What I will say, in order to illustrate the shocking recklessness of this Signal conversation, is that the Hegseth post contained operational details of forthcoming strikes on Yemen, including information about targets, weapons the U.S. would be deploying, and attack sequencing.
...According to the lengthy Hegseth text, the first detonations in Yemen would be felt two hours hence, at 1:45 p.m. eastern time. So I waited in my car in a supermarket parking lot. If this Signal chat was real, I reasoned, Houthi targets would soon be bombed. At about 1:55, I checked X and searched Yemen. Explosions were then being heard across Sanaa, the capital city.
...I have never seen a breach quite like this. It is not uncommon for national-security officials to communicate on Signal.

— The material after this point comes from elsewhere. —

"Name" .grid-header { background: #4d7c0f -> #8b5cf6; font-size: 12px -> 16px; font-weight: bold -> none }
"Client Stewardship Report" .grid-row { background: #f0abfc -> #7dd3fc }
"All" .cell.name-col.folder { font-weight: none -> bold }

But the app is used primarily for meeting planning and other logistical matters—not for detailed and highly confidential discussions of a pending military action. And, of course, I’ve never heard of an instance in which a journalist has been invited to such a discussion.
Conceivably, Waltz, by coordinating a national-security-related action over Signal, may have violated several provisions of the Espionage Act, which governs the handling of “national defense” information, according to several national-security lawyers interviewed by my colleague Shane Harris for this story.
Harris asked them to consider a hypothetical scenario in which a senior U.S. official creates a Signal thread for the express purpose of sharing information with Cabinet officials about an active military operation. He did not show them the actual Signal messages or tell them specifically what had occurred.
All of these lawyers said that a U.S. official should not establish a Signal thread in the first place. Information about an active operation would presumably fit the law’s definition of “national defense” information. The Signal app is not approved by the government for sharing classified information. The government has its own systems for that purpose.
If officials want to discuss military activity, they should go into a specially designed space known as a sensitive compartmented information facility, or SCIF—most Cabinet-level national-security officials have one installed in their home—or communicate only on approved government equipment, the lawyers said.
Normally, cellphones are not permitted inside a SCIF, which suggests that as these officials were sharing information about an active military operation, they could have been moving around in public. Had they lost their phones, or had they been stolen, the potential risk to national security would have been severe.